What is lichenoid dermatitis?
Lichenoid dermatitis is a skin disorder within the eczema category. It is the least common form of eczema; however, it is still affects many individuals.
The most common people that experience this form of dermatitis are the elderly. But it can occur throughout any time in life and it is recognized by a purple coloring of the skin. This uncommon condition is easily diagnosed because of the purple tint of the polygonal papules, or raised bumps, that form on the skin.
The rash often forms on the ankles, lower back, wrists or forearms. It may appear on the scalp, nails or genitals. These bumps can be anywhere from small, tiny dots to larger discs which can turn into scaly patches of skin that are uncomfortable.

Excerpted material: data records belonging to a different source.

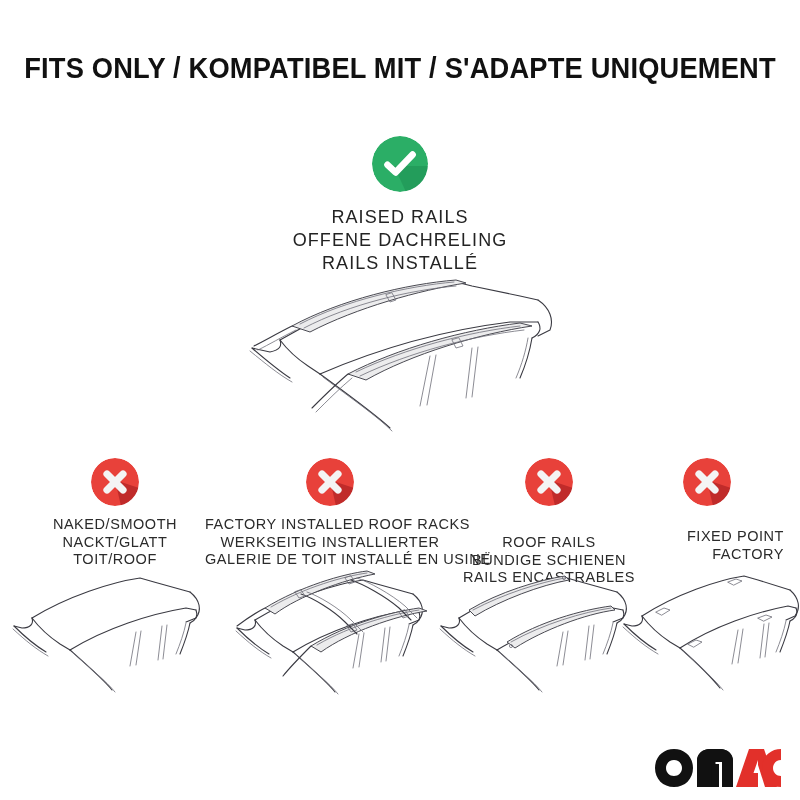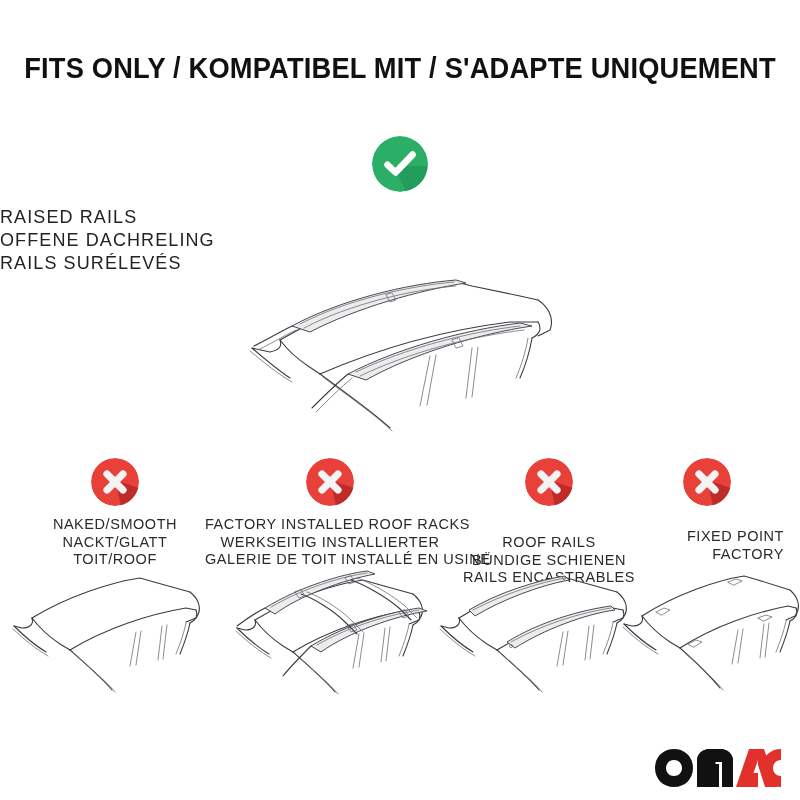--- a/index.html
+++ b/index.html
@@ -30,20 +30,21 @@
     transform: scaleX(0.94);
     white-space: nowrap;
   }
 
   
   .positive-block {
     position: absolute;
     left: 0;
     right: 0;
     top: 136px;
+    text-align: center;
   }
   .badge {
     position: relative;
     width: 56px;
     height: 56px;
     margin: 0 auto;
     border-radius: 50%;
     overflow: hidden;
   }
   .badge svg { position: absolute; left: 0; top: 0; }
@@ -139,21 +140,21 @@
     <svg width="56" height="56" viewBox="0 0 56 56">
       <circle cx="28" cy="28" r="28" fill="#2BAE66"></circle>
       <path d="M22 30 L56 30 L56 56 L34 56 Z" fill="#1E8F52" opacity="0.55"></path>
       <path d="M15.5 28.8 L23.6 36.4 L40.6 18.6" fill="none" stroke="#ffffff" stroke-width="6.6" stroke-linecap="round" stroke-linejoin="round"></path>
     </svg>
   </div>
 
   <div class="caption">
     <div>RAISED RAILS</div>
     <div>OFFENE DACHRELING</div>
-    <div>RAILS SURÉLEVÉS</div>
+    <div>RAILS INSTALLÉ</div>
   </div>
 </div>
 
 <div class="hero-illo">
   <svg width="380" height="170" viewBox="0 0 380 170">
 
     <path class="illo-line" d="M60 62 C120 26 190 8 236 4 L252 8 L300 18 L318 22"></path>
     <path class="illo-line" d="M318 22 C330 30 334 42 330 52 L318 58"></path>
     <path class="illo-line" d="M60 62 C62 68 60 72 50 74 L32 70"></path>
 

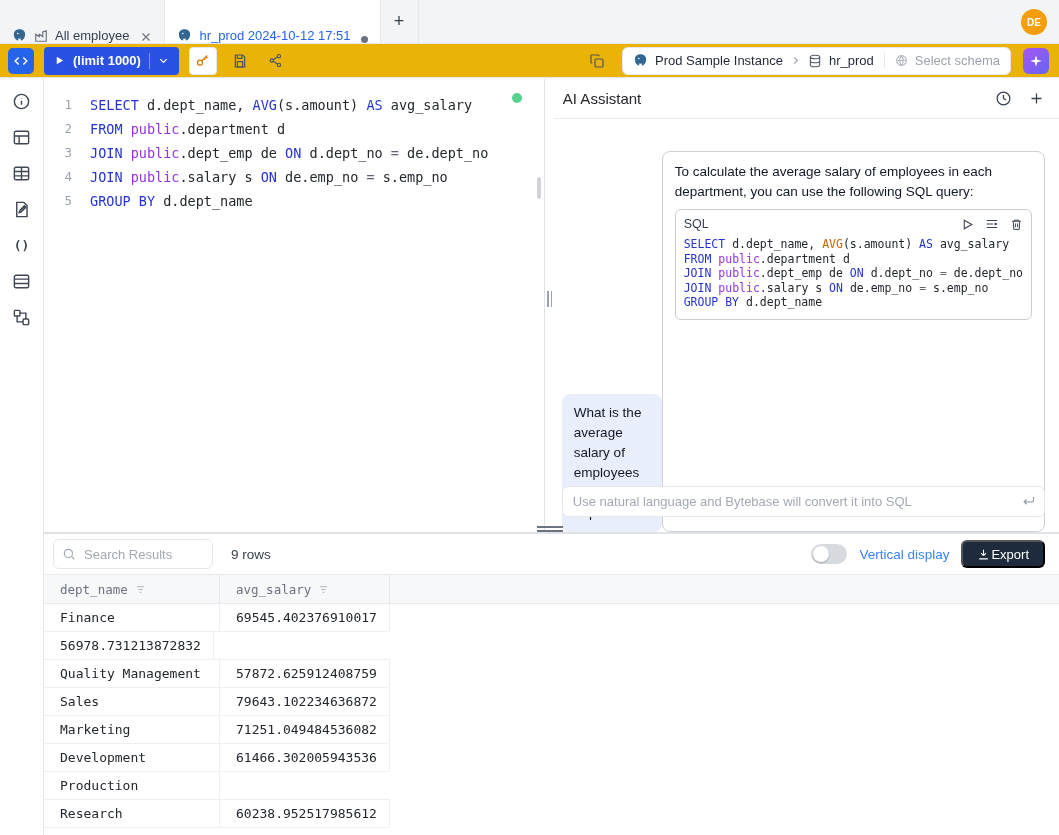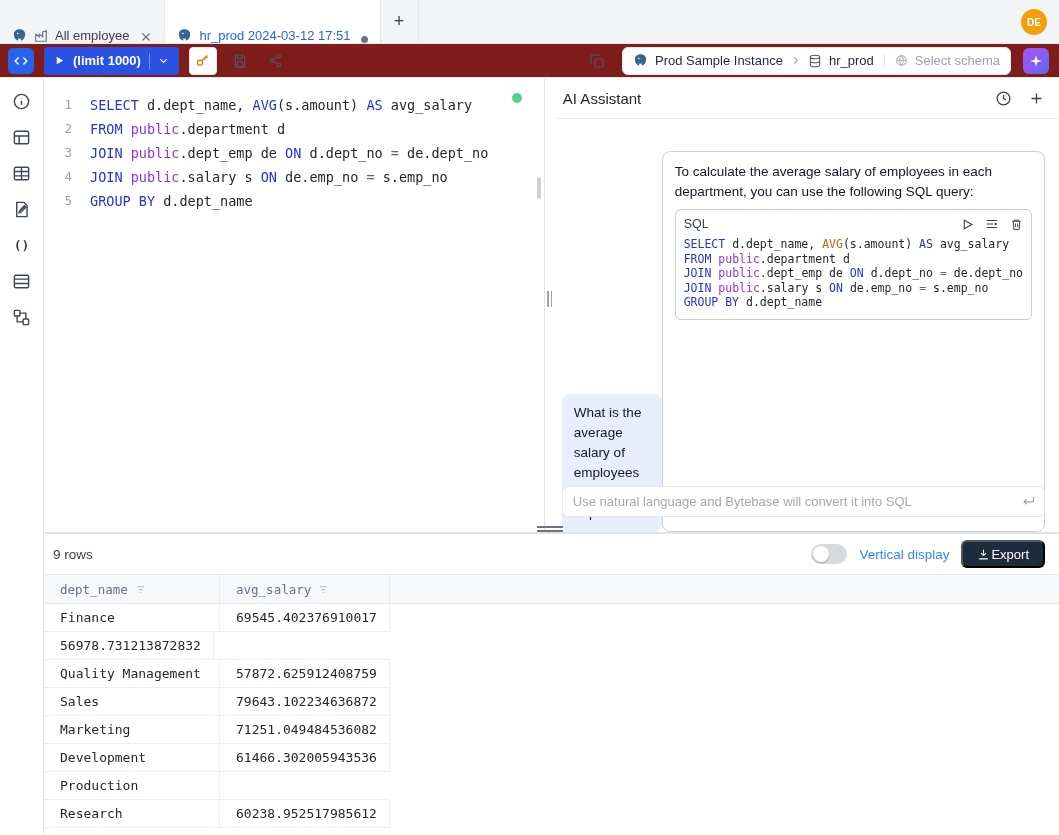--- a/index.html
+++ b/index.html
@@ -12,21 +12,21 @@
   .tab { display:flex; align-items:flex-end; gap:7px; padding:0 12px; border-right:1px solid #e5e7eb; font-size:13px; color:#374151; cursor:pointer; white-space:nowrap; }
   .tab.active { background:#fff; }
   .tab.active .tab-label { color:#2563eb; text-decoration:underline dashed; text-decoration-thickness:1px; text-underline-offset:4px; }
   .tab-close { display:flex; align-items:center; margin-left:4px; }
   .dirty-dot { width:7px; height:7px; border-radius:50%; background:#6b7280; margin-left:3px; }
   .tab-add { width:38px; display:flex; align-items:center; justify-content:center; border-right:1px solid #e5e7eb; font-size:18px; color:#374151; cursor:pointer; background:#f3f4f6; }
   .avatar { position:absolute; right:12px; top:9px; width:26px; height:26px; border-radius:50%; background:#f59e0b; color:#fff; font-size:10px; font-weight:bold; display:flex; align-items:center; justify-content:center; }
   .icon { display:inline-flex; align-items:center; justify-content:center; }
 
   
-  .toolbar { position:absolute; top:44px; left:0; right:0; height:34px; background:#7f1d1d; border-bottom:1px solid #e5e7eb; display:flex; align-items:center; padding:0 10px 0 8px; gap:10px; }
+  .toolbar { position:absolute; top:44px; left:0; right:0; height:34px; background:#eab308; border-bottom:1px solid #e5e7eb; display:flex; align-items:center; padding:0 10px 0 8px; gap:10px; }
   .code-btn { width:26px; height:26px; border-radius:5px; background:#2563eb; color:#fff; display:flex; align-items:center; justify-content:center; cursor:pointer; flex:0 0 auto; }
   .run-btn { height:28px; background:#2a50e4; border-radius:4px; color:#fff; display:flex; align-items:center; padding:0 10px; gap:8px; font-size:13px; font-weight:bold; cursor:pointer; }
   .run-sep { width:1px; height:16px; background:rgba(255,255,255,.4); }
   .sq-btn { width:28px; height:28px; border:1px solid #e5e7eb; border-radius:4px; display:flex; align-items:center; justify-content:center; background:#fff; cursor:pointer; }
   .ic-btn { width:26px; height:26px; display:flex; align-items:center; justify-content:center; cursor:pointer; }
   .toolbar-right { margin-left:auto; display:flex; align-items:center; gap:12px; }
   .conn { height:28px; border:1px solid #e5e7eb; border-radius:6px; display:flex; align-items:center; background:#fff; }
   .conn-main { display:flex; align-items:center; gap:7px; padding:0 10px; color:#1f2937; cursor:pointer; }
   .conn-schema { display:flex; align-items:center; gap:7px; padding:0 10px; border-left:1px solid #e5e7eb; color:#9ca3af; cursor:pointer; }
   .ai-btn { width:26px; height:26px; border-radius:6px; background:linear-gradient(135deg,#a855f7,#6366f1); display:flex; align-items:center; justify-content:center; cursor:pointer; }
@@ -124,21 +124,21 @@
           </svg>
       </span>
     </div>
     <div class="tab active">
       <span class="icon">
         <svg width="15" height="15" viewBox="0 0 24 24">
             <path fill="#336791" d="M12 2C6.2 2 3 5.6 3 10.2c0 3.5 1.6 6.5 3.4 8.3 1 .9 2 1.5 2.8 1.5.5 0 .8-.3.8-.8v-2.4c.6.1 1.3.2 2 .2s1.4-.1 2-.2v2.4c0 .5.3.8.8.8.8 0 1.8-.6 2.8-1.5 1.8-1.8 3.4-4.8 3.4-8.3C21 5.6 17.8 2 12 2z"></path>
             <circle cx="9.2" cy="8.8" r="1.3" fill="#fff"></circle>
           </svg>
       </span>
-      <span class="tab-label">hr_prod 2024-03-12 17:51</span>
+      <span class="tab-label">hr_prod 2024-10-12 17:51</span>
       <span class="dirty-dot"></span>
     </div>
     <div class="tab-add">+</div>
     <div class="avatar">DE</div>
   </header>
 
   <div class="toolbar">
     <div class="code-btn">
       <svg width="14" height="14" viewBox="0 0 24 24" fill="none" stroke="#fff" stroke-width="2.4">
           <path d="M8 6l-6 6 6 6M16 6l6 6-6 6"></path>
@@ -382,20 +382,29 @@
 
   <div class="h-divider">
     <span class="h-handle">
         <i></i>
         <i></i>
       </span>
   </div>
 
   <section class="results">
     <div class="results-toolbar">
+      <div class="search-wrap">
+        <span class="search-ic icon">
+          <svg width="14" height="14" viewBox="0 0 24 24" fill="none" stroke="#a3a9b3" stroke-width="2">
+              <circle cx="11" cy="11" r="7"></circle>
+              <path d="M16.5 16.5L21 21"></path>
+            </svg>
+        </span>
+        <input class="search-input" type="text" placeholder="Search Results" style="">
+      </div>
       <span class="rows-count">9 rows</span>
       <div class="rt-right">
         <span class="toggle">
             <span class="toggle-knob"></span>
           </span>
         <span class="toggle-label">Vertical display</span>
         <button class="export-btn">
           <span class="icon">
             <svg width="13" height="13" viewBox="0 0 24 24" fill="none" stroke="#fff" stroke-width="2">
                 <path d="M12 3v11m0 0l-4.5-4.5M12 14l4.5-4.5M4 20h16"></path>

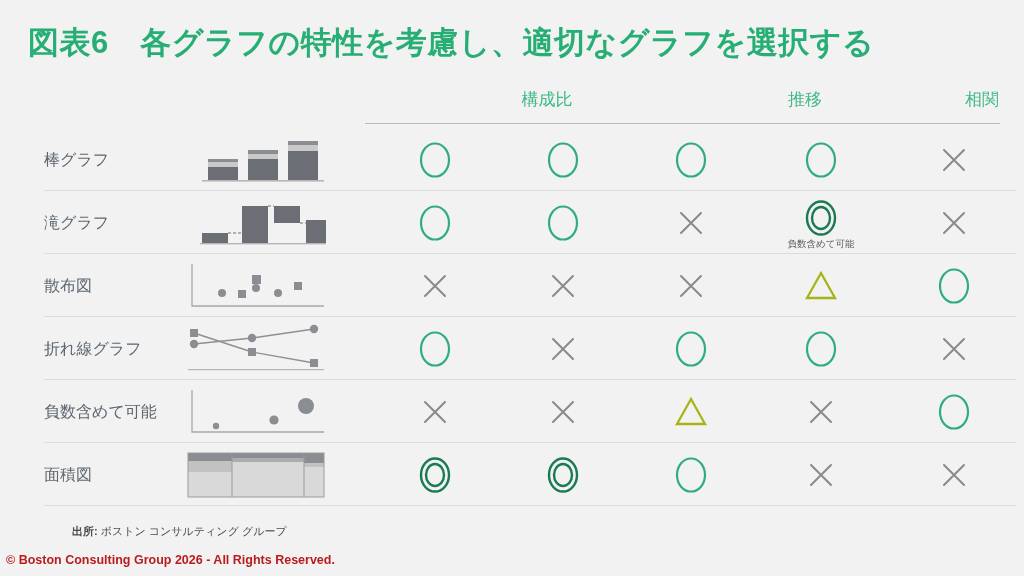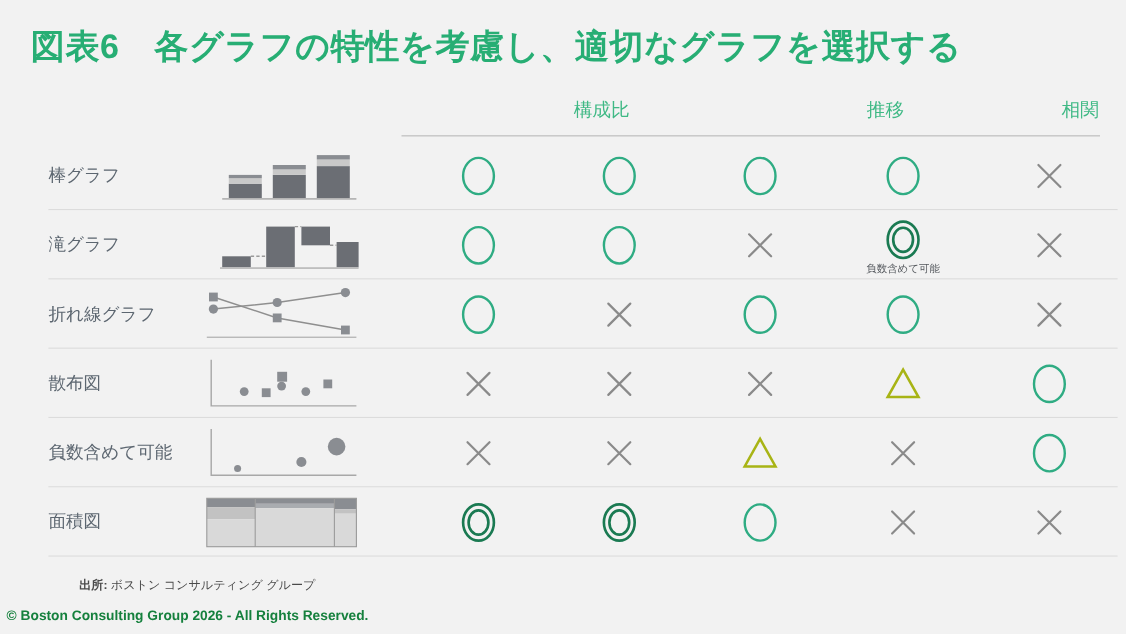--- a/index.html
+++ b/index.html
@@ -72,21 +72,21 @@
   svg.sym{display:block;overflow:visible;}
 
   
   .source{
     position:absolute;left:28px;top:524px;
     font-size:11px;color:#4a4a4a;white-space:nowrap;
   }
   .source b{font-weight:700;margin-left:44px;}
   .copyright{
     position:absolute;left:6px;top:553px;
-    font-size:12.5px;font-weight:700;color:#15803d;white-space:nowrap;
+    font-size:12.5px;font-weight:700;color:#b91c1c;white-space:nowrap;
   }
 </style>
 </head>
 <body>
 
 <div id="slide">
 
   <div class="title">図表6　各グラフの特性を考慮し、適切なグラフを選択する</div>
 
   <div class="table" id="table">
@@ -176,20 +176,60 @@
           <div class="note">負数含めて可能</div>
         </div>
         <div class="mark" style="left: 883px;">
           <svg class="sym" width="28" height="28" viewBox="0 0 28 28">
     <path d="M4 4 L24 24 M24 4 L4 24" fill="none" stroke="#8a8a8a" stroke-width="2" stroke-linecap="round"></path>
           </svg>
         </div>
         <div class="row-rule"></div>
       </div>
       <div class="row">
+        <div class="row-label">散布図</div>
+        <div class="thumb">
+          <svg class="sym" width="140" height="48" viewBox="0 0 140 48">
+   <path d="M6 2 V44 H138" stroke="#a8a8a8" stroke-width="1.3" fill="none"></path>
+   <circle cx="36" cy="31" r="4" fill="#8a8d92"></circle>
+   <rect x="52" y="28" width="8" height="8" fill="#8a8d92"></rect>
+   <circle cx="70" cy="26" r="4" fill="#8a8d92"></circle>
+   <rect x="66" y="13" width="9" height="9" fill="#8a8d92"></rect>
+   <circle cx="92" cy="31" r="4" fill="#8a8d92"></circle>
+   <rect x="108" y="20" width="8" height="8" fill="#8a8d92"></rect>
+          </svg>
+        </div>
+        <div class="mark" style="left: 364px;">
+          <svg class="sym" width="28" height="28" viewBox="0 0 28 28">
+    <path d="M4 4 L24 24 M24 4 L4 24" fill="none" stroke="#8a8a8a" stroke-width="2" stroke-linecap="round"></path>
+          </svg>
+        </div>
+        <div class="mark" style="left: 492px;">
+          <svg class="sym" width="28" height="28" viewBox="0 0 28 28">
+    <path d="M4 4 L24 24 M24 4 L4 24" fill="none" stroke="#8a8a8a" stroke-width="2" stroke-linecap="round"></path>
+          </svg>
+        </div>
+        <div class="mark" style="left: 620px;">
+          <svg class="sym" width="28" height="28" viewBox="0 0 28 28">
+    <path d="M4 4 L24 24 M24 4 L4 24" fill="none" stroke="#8a8a8a" stroke-width="2" stroke-linecap="round"></path>
+          </svg>
+        </div>
+        <div class="mark" style="left: 750px;">
+          <svg class="sym" width="34" height="34" viewBox="0 0 34 34">
+    <path d="M17 4 L31 29 L3 29 Z" fill="none" stroke="#a8b415" stroke-width="2.3" stroke-linejoin="miter"></path>
+          </svg>
+        </div>
+        <div class="mark" style="left: 883px;">
+          <svg class="sym" width="34" height="38" viewBox="0 0 34 38">
+    <ellipse cx="17" cy="19" rx="14" ry="16.5" fill="none" stroke="#2fac83" stroke-width="2.2"></ellipse>
+          </svg>
+        </div>
+        <div class="row-rule"></div>
+      </div>
+      <div class="row">
         <div class="row-label">折れ線グラフ</div>
         <div class="thumb">
           <svg class="sym" width="140" height="48" viewBox="0 0 140 48">
    <path d="M8 8 L66 27 L128 38" stroke="#8f8f8f" stroke-width="1.4" fill="none"></path>
    <path d="M8 19 L66 13 L128 4" stroke="#8f8f8f" stroke-width="1.4" fill="none"></path>
    <rect x="4" y="4" width="8" height="8" fill="#8a8d92"></rect>
    <rect x="62" y="23" width="8" height="8" fill="#8a8d92"></rect>
    <rect x="124" y="34" width="8" height="8" fill="#8a8d92"></rect>
    <circle cx="8" cy="19" r="4.2" fill="#8a8d92"></circle>
    <circle cx="66" cy="13" r="4.2" fill="#8a8d92"></circle>
@@ -213,60 +253,20 @@
           </svg>
         </div>
         <div class="mark" style="left: 750px;">
           <svg class="sym" width="34" height="38" viewBox="0 0 34 38">
     <ellipse cx="17" cy="19" rx="14" ry="16.5" fill="none" stroke="#2fac83" stroke-width="2.2"></ellipse>
           </svg>
         </div>
         <div class="mark" style="left: 883px;">
           <svg class="sym" width="28" height="28" viewBox="0 0 28 28">
     <path d="M4 4 L24 24 M24 4 L4 24" fill="none" stroke="#8a8a8a" stroke-width="2" stroke-linecap="round"></path>
-          </svg>
-        </div>
-        <div class="row-rule"></div>
-      </div>
-      <div class="row">
-        <div class="row-label">散布図</div>
-        <div class="thumb">
-          <svg class="sym" width="140" height="48" viewBox="0 0 140 48">
-   <path d="M6 2 V44 H138" stroke="#a8a8a8" stroke-width="1.3" fill="none"></path>
-   <circle cx="36" cy="31" r="4" fill="#8a8d92"></circle>
-   <rect x="52" y="28" width="8" height="8" fill="#8a8d92"></rect>
-   <circle cx="70" cy="26" r="4" fill="#8a8d92"></circle>
-   <rect x="66" y="13" width="9" height="9" fill="#8a8d92"></rect>
-   <circle cx="92" cy="31" r="4" fill="#8a8d92"></circle>
-   <rect x="108" y="20" width="8" height="8" fill="#8a8d92"></rect>
-          </svg>
-        </div>
-        <div class="mark" style="left: 364px;">
-          <svg class="sym" width="28" height="28" viewBox="0 0 28 28">
-    <path d="M4 4 L24 24 M24 4 L4 24" fill="none" stroke="#8a8a8a" stroke-width="2" stroke-linecap="round"></path>
-          </svg>
-        </div>
-        <div class="mark" style="left: 492px;">
-          <svg class="sym" width="28" height="28" viewBox="0 0 28 28">
-    <path d="M4 4 L24 24 M24 4 L4 24" fill="none" stroke="#8a8a8a" stroke-width="2" stroke-linecap="round"></path>
-          </svg>
-        </div>
-        <div class="mark" style="left: 620px;">
-          <svg class="sym" width="28" height="28" viewBox="0 0 28 28">
-    <path d="M4 4 L24 24 M24 4 L4 24" fill="none" stroke="#8a8a8a" stroke-width="2" stroke-linecap="round"></path>
-          </svg>
-        </div>
-        <div class="mark" style="left: 750px;">
-          <svg class="sym" width="34" height="34" viewBox="0 0 34 34">
-    <path d="M17 4 L31 29 L3 29 Z" fill="none" stroke="#a8b415" stroke-width="2.3" stroke-linejoin="miter"></path>
-          </svg>
-        </div>
-        <div class="mark" style="left: 883px;">
-          <svg class="sym" width="34" height="38" viewBox="0 0 34 38">
-    <ellipse cx="17" cy="19" rx="14" ry="16.5" fill="none" stroke="#2fac83" stroke-width="2.2"></ellipse>
           </svg>
         </div>
         <div class="row-rule"></div>
       </div>
       <div class="row">
         <div class="row-label">負数含めて可能</div>
         <div class="thumb">
           <svg class="sym" width="140" height="48" viewBox="0 0 140 48">
    <path d="M6 2 V44 H138" stroke="#a8a8a8" stroke-width="1.3" fill="none"></path>
    <circle cx="30" cy="38" r="3.2" fill="#8a8d92"></circle>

The rash may also appear as a line on parts of the body and often a gray discoloration of your skin results once the rash has disappeared.
What are the Causes of Lichenoid dermatitis?
This type of eczema is caused due to the damage to the epidermis of your skin, which alters how the outer layer of your skin interacts with the inner layer. The two layers of your skin develop an allergic reaction to one another, and this reaction causes the area to become inflamed and purple in color.
The exact cause is still unknown; however, dermatologists believe that the condition is caused by an adverse reaction to drugs, chemicals, or due to a viral infection within the body.
The reason it is commonly seen in the elderly is because of heart disease and high blood pressure medications which are the most common causes. It is believed that the condition is caused by an allergic reaction to medication or other chemicals, or that it is developed as a result of a viral infection. Many heart disease, high blood pressure, hypoglycemic and arthritis medications are believed to cause an allergic reaction. Proton pump inhibitors have also been believed to cause it.
Despite the fact that lichenoid dermatitis is not contagious, it can indicate a more serious skin condition, or it could be caused by hepatitis C or graft-versus-host disease of the skin. A person with symptoms of this type of inflammation have to immediately consult a medical professional to determine the cause of the rash and to develop a treatment plan. Commonly, the skin will heal in its own within two years; however, it can suddenly reoccur.
A healthcare professional may prescribe cortisone lotions or foams to treat the rash; however, a patient need to avoid the chemical substance that caused the irritation. Antihistamines for inflammation or antibiotics for an infection are most commonly prescribed. Depending on the severity of the rash, a medical professional will suggest steroid injections or photo-chemotherapy light treatments. These treatments can only help with the itching or look of the rash, but it will not cure the skin condition.
What are the Symptoms of lichenoid dermatitis?
Bumps on the skin:
Lichenoid dermatitis presents itself as purple bumps on your body, which range from a group of tiny dots to bumps that are large in size. These bumps become itchy and swollen, causing an uncomfortable feeling to occur.
Most commonly it appears on the ankles, forearms, wrists, and the lower back, it’s a skin disorder that occur anywhere. It has been found on the scalp, fingernails, tongue, inner mouth cheeks, and genital area.
Without treatment, these bumps become scaly, and they cause the skin to have a gray discolouration after they are cleared from the skin. Because of this discoloration, the skin develops a purple hue. However, with the right treatment, it can clear up, and your skin will remain a healthy color.
How to treat lichenoid dermatitis?
Treatments generally will include:
- Discontinuation of medication if a drug is the culprit.
- Steroid creams such as cortisone creams.
- Antibiotics may also be used to help clear your skin of the rash.
- Laser therapy for cases where skin discoloration has occurred. laser therapy can be used to rid your skin of the purple-gray color and to restore a more natural appearance.
- Antihistamines or steroid shots to get rid of the inflammation and itchy sensation. But these two medicines are only used to relieve the symptoms which means they will not clear up the rash on their own.
In certain cases, lichenoid dermatitis may be the result of more serious health conditions, such as hepatitis C or a disease called grafted-virus-host (GVF). When hepatitis or GVF occur, it’s important to be evaluated by a medical professional even if the condition resolves because the virus can be inside of your body. Even when the virus does not produce any external symptoms, it will come back overtime. So, treatment is necessary.